ASSIGNED TASK
Every line of the data should be written out exactly, with the pictures left out.
*** Opening GIVEN ENTRIES ***
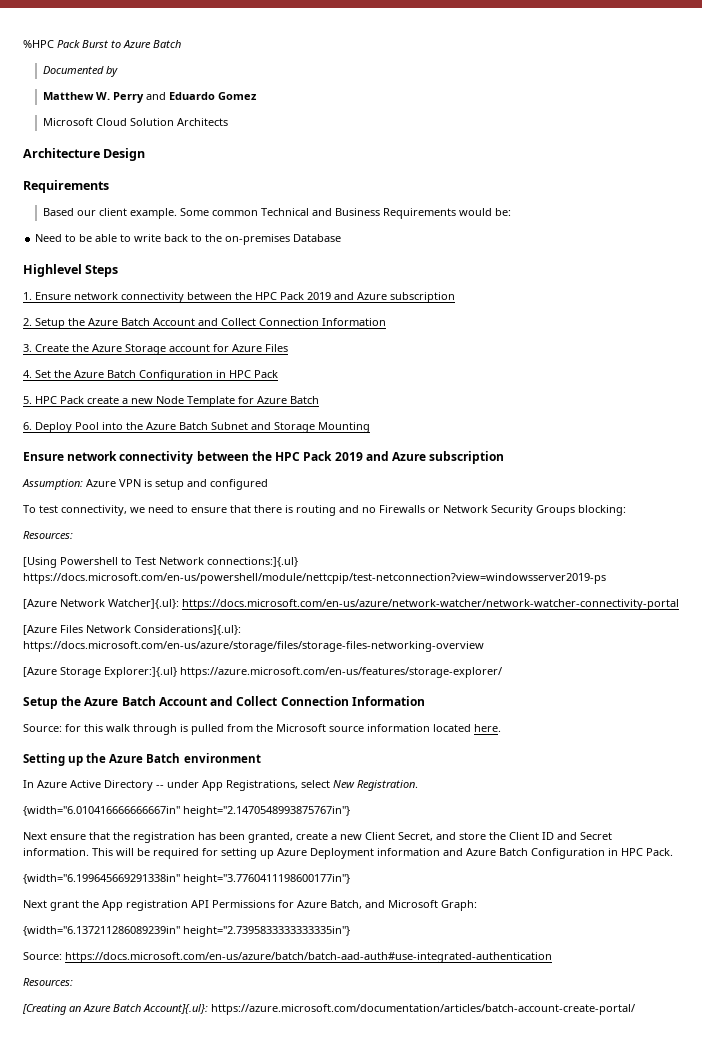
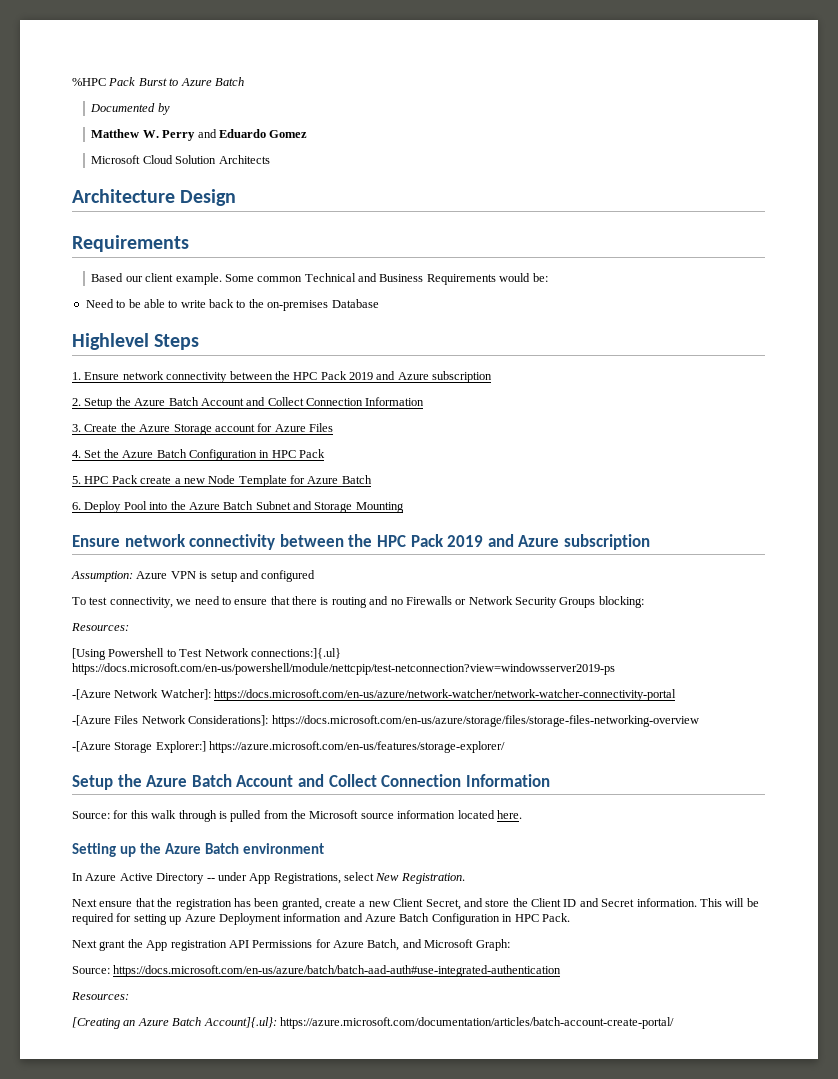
[23,599,179,609] [Azure Network Watcher]{.ul}: -> [72,689,211,700] -[Azure Network Watcher]:
[23,625,57,635] [Azure -> [72,715,111,726] -[Azure
[134,625,241,635] Considerations]{.ul}: -> [188,715,269,726] Considerations]:
[23,667,177,678] [Azure Storage Explorer:]{.ul} -> [72,741,206,753] -[Azure Storage Explorer:]
[23,806,350,817] // {width="6.010416666666667in" height="2.1470548993875767in"} -> (465, 878) none
[23,874,350,885] // {width="6.199645669291338in" height="3.7760411198600177in"} -> (570, 917) none
[23,926,350,937] // {width="6.137211286089239in" height="2.7395833333333335in"} -> (510, 945) none

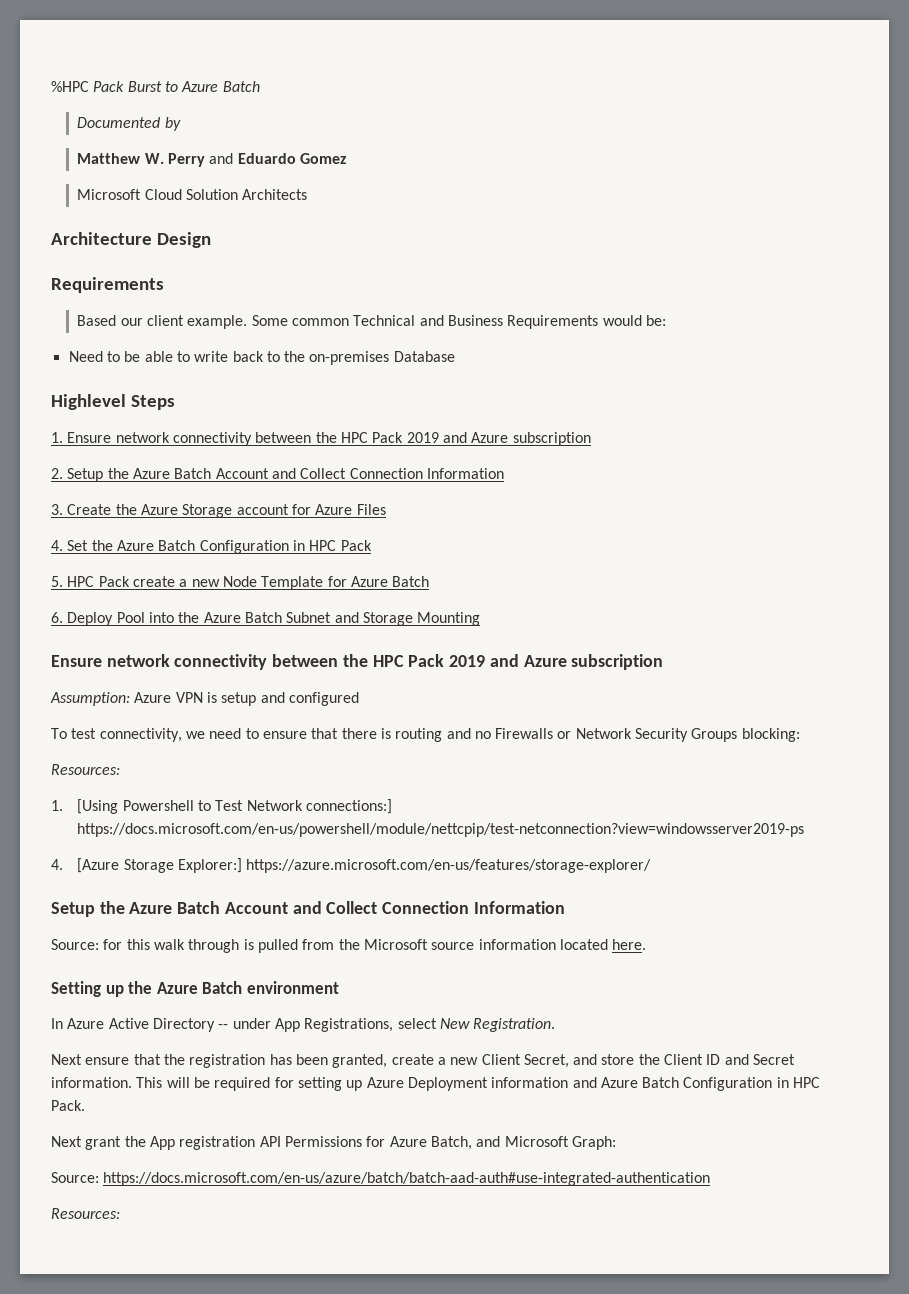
(129, 627) none -> [51,800,63,811] 1.
[250,648,341,659] connections:]{.ul} -> [306,799,393,814] connections:]
[72,689,677,701] [72,715,699,727] [72,741,111,752] -[Azure Network Watcher]: https://docs.microsoft.com/en-us/azure/network-watcher/network-watcher-connectivity-portal // -[Azure Files Network Considerations]: https://docs.microsoft.com/en-us/azure/storage/files/storage-files-networking-overview // -[Azure -> [51,858,120,873] 4. [Azure
[72,1017,674,1029] // [Creating an Azure Batch Account]{.ul}: https://azure.microsoft.com/documentation/articles/batch-account-create-portal/ -> (120, 1213) none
*** Closing GIVEN ENTRIES ***
SOLUTION FOR THIS TASK
[23,599,179,609] [Azure Network Watcher]{.ul}: -> [72,689,211,700] -[Azure Network Watcher]:
[23,625,57,635] [Azure -> [72,715,111,726] -[Azure
[134,625,241,635] Considerations]{.ul}: -> [188,715,269,726] Considerations]:
[23,667,177,678] [Azure Storage Explorer:]{.ul} -> [72,741,206,753] -[Azure Storage Explorer:]
[23,806,350,817] // {width="6.010416666666667in" height="2.1470548993875767in"} -> (465, 878) none
[23,874,350,885] // {width="6.199645669291338in" height="3.7760411198600177in"} -> (570, 917) none
[23,926,350,937] // {width="6.137211286089239in" height="2.7395833333333335in"} -> (510, 945) none

(129, 627) none -> [51,800,63,811] 1.
[250,648,341,659] connections:]{.ul} -> [306,799,393,814] connections:]
[72,689,677,701] [72,715,699,727] [72,741,111,752] -[Azure Network Watcher]: https://docs.microsoft.com/en-us/azure/network-watcher/network-watcher-connectivity-portal // -[Azure Files Network Considerations]: https://docs.microsoft.com/en-us/azure/storage/files/storage-files-networking-overview // -[Azure -> [51,858,120,873] 4. [Azure
[72,1017,674,1029] // [Creating an Azure Batch Account]{.ul}: https://azure.microsoft.com/documentation/articles/batch-account-create-portal/ -> (120, 1213) none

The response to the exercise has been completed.